Two weeks ago, I mentioned the silent version of The Sea Hawk.  The better-known Errol Flynn version of The Sea Hawk is on this Friday at 11:45 PM as part of the Friday night spotlight of pirate movies.  Flynn plays Thorpe, a privateer in Elizabethan England preying on Spanish shipping, since Spain was England's mortal enemy at the time.  Unfortunately, one of those raids results in the capture of the new Spanish ambassador (Claude Rains) and his niece (Brenda Marshall), which ticks off Elizabeth enough to make Thorpe no longer a privateer.  But not enough to call on him when she determines that there's a traitor among her advisors; she sends Thorpe on a mission to Spain to determine what's going on.  He gets taken prisoner and eventually swashbuckles his way to freedom; along the way that niece falls in love with him.  The plot is closer to Fire Over England than the silent version of the movie, but it doesn't matter since it's an Errol Flynn swashbuckler.

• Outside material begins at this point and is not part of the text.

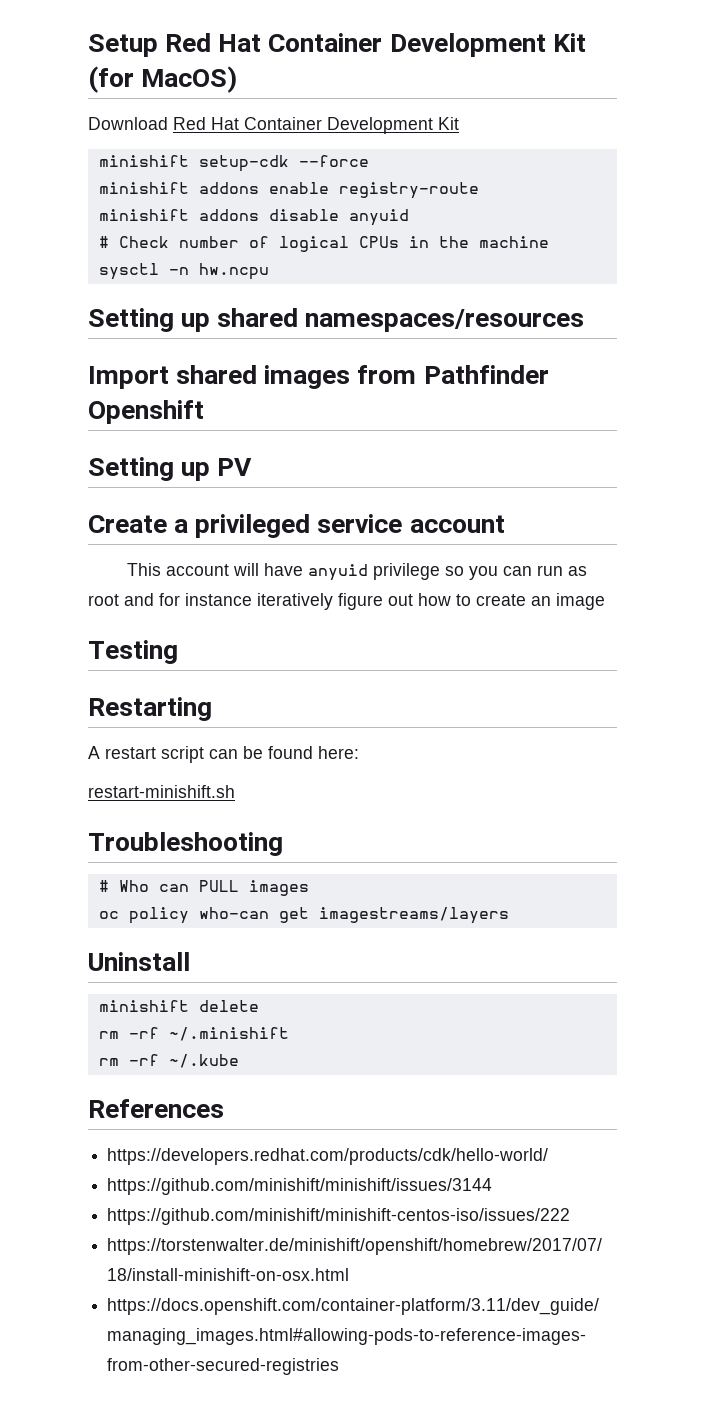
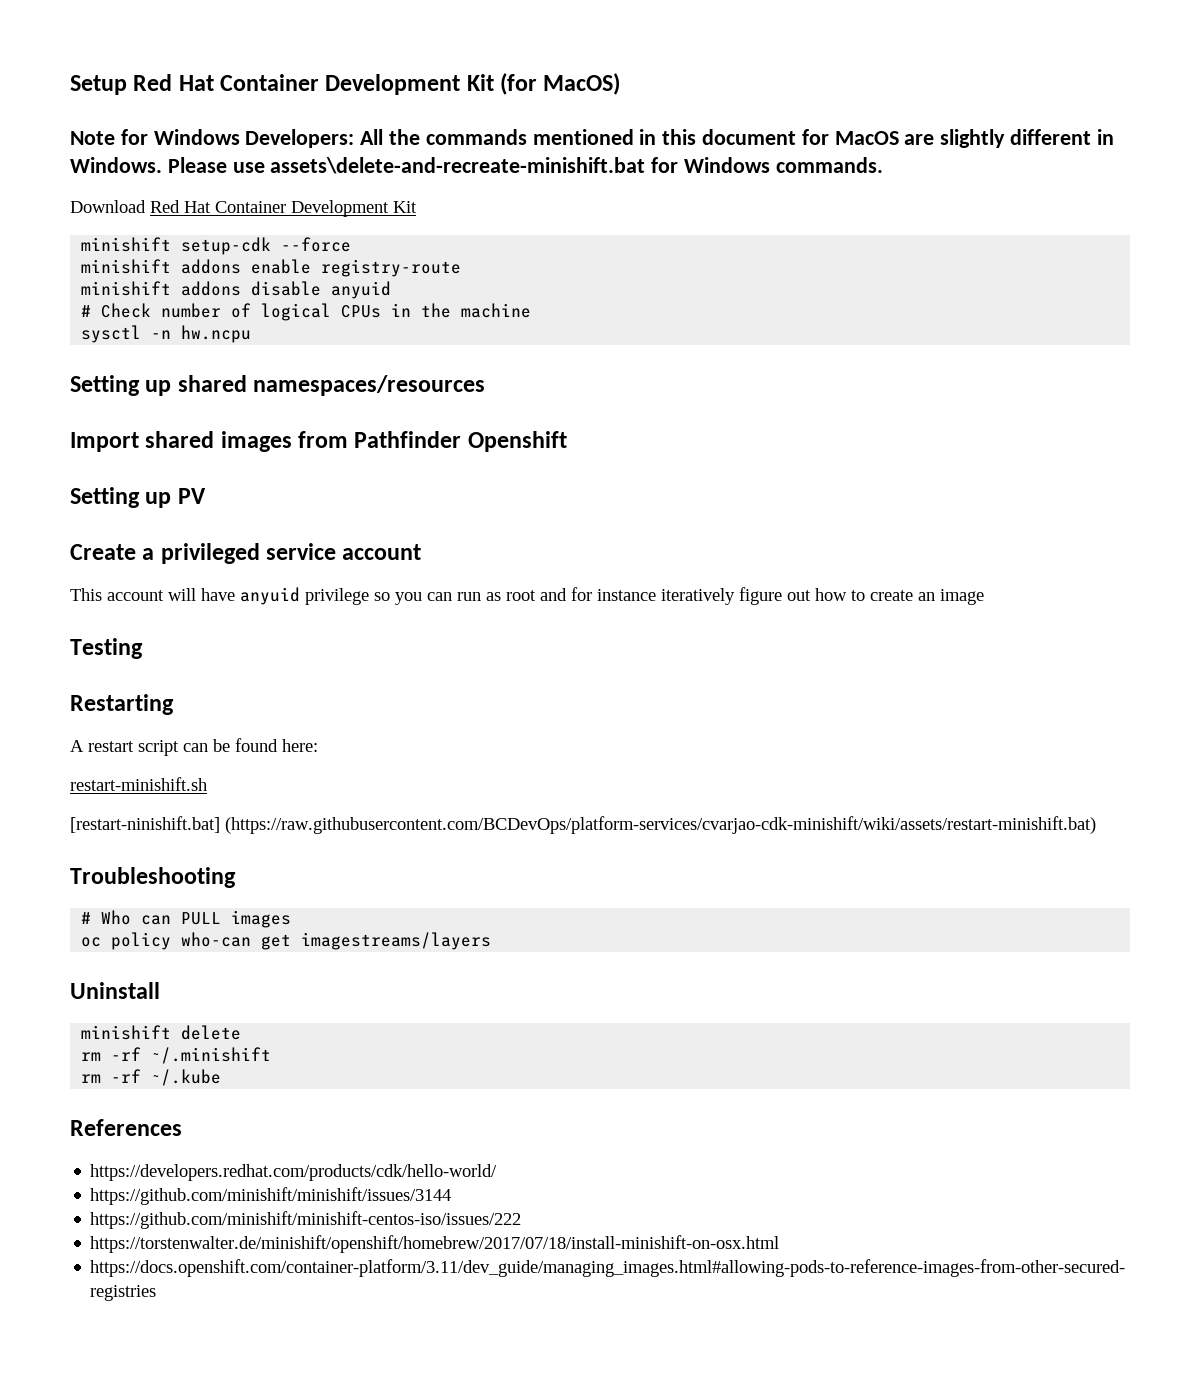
(238, 79) none -> [70,129,1114,148] [70,157,883,174] // Note for Windows Developers: All the commands mentioned in this document for MacOS are slightly different in Windows. Please use assets\delete-and-recreate-minishift.bat for Windows commands.
(235, 791) none -> [70,816,1096,834] // [restart-ninishift.bat] (https://raw.githubusercontent.com/BCDevOps/platform-services/cvarjao-cdk-minishift/wiki/assets/restart-minishift.bat)

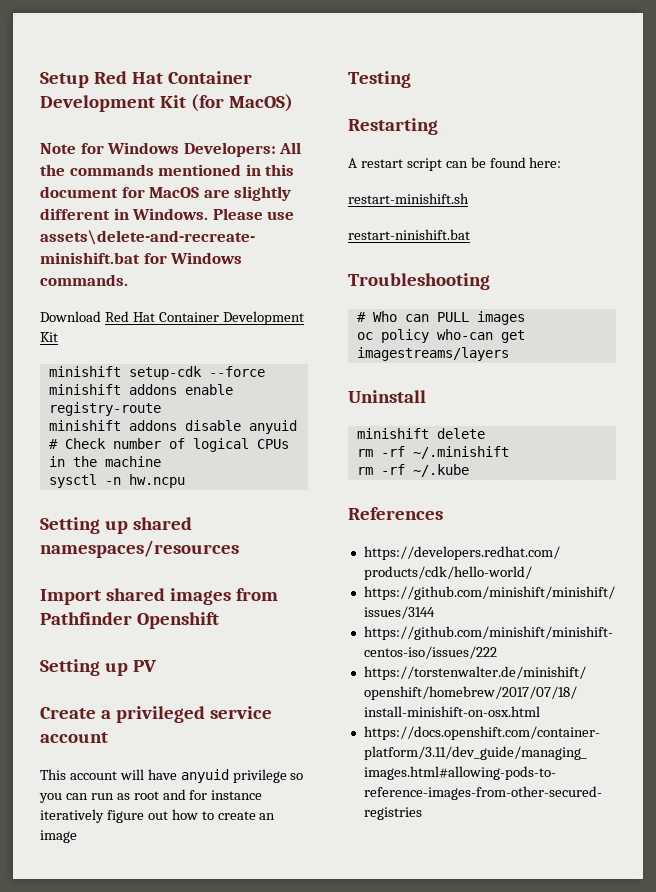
[70,816,1096,834] [restart-ninishift.bat] (https://raw.githubusercontent.com/BCDevOps/platform-services/cvarjao-cdk-minishift/wiki/assets/restart-minishift.bat) -> [348,229,470,240] restart-ninishift.bat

For those of you who like more recent movies, you could do worse to watch Secrets and Lies, which will be on Encore Drama at 10:15 AM Thursday and repeated on Starz Cinema at 9:00 AM Sunday.  Hortense (Marianne Jean-Baptiste)is a black professional in the UK whose parents have recently died.  Knowing she was adopted, she finally decides to go to the adoption agency to have the files on her adoption unsealed so she can find out about her biological parents.  What she finds shocks her: her biological mother, Cynthia (Brenda Blethyn) is white.  Cynthia is also decidedly working class, with a difficult relationship with her teen daughter Roxanne and her photographer brother Maurice.  Cynthia wants her daughter to learn that  she's got a half-sister, but having produced a daughter by a relationship with a black man?  That's going to be a bit difficult to swallow.

This week's Essentials Jr/ movie is Godzilla, King of the Monsters, at 8:00 PM Sunday.  Of course, you know the story of Gojira, as he was called in Japanese, that of the monstrously large animal living deep in the sea brought back to life as it were by those atomic bomb tests; Gojira is determined to wreak vengeance by destroying shipping and cities!  The original was a hit in Japan, but Hollywood didn't think a Japanese movie dubbed into English wouldn't sell well, so they filmed a bunch of scenes with Raymond Burr as an American newspaper reporter in Tokyo who winds up on the story of Godzilla, and edited those in, also changing some of the plot points along the way.  It's not quite as dark as the Japanese original, but it's still pretty good.  And, to be fair, it's certainly not as if the kiddies were going to read 90 minutes of subtitles.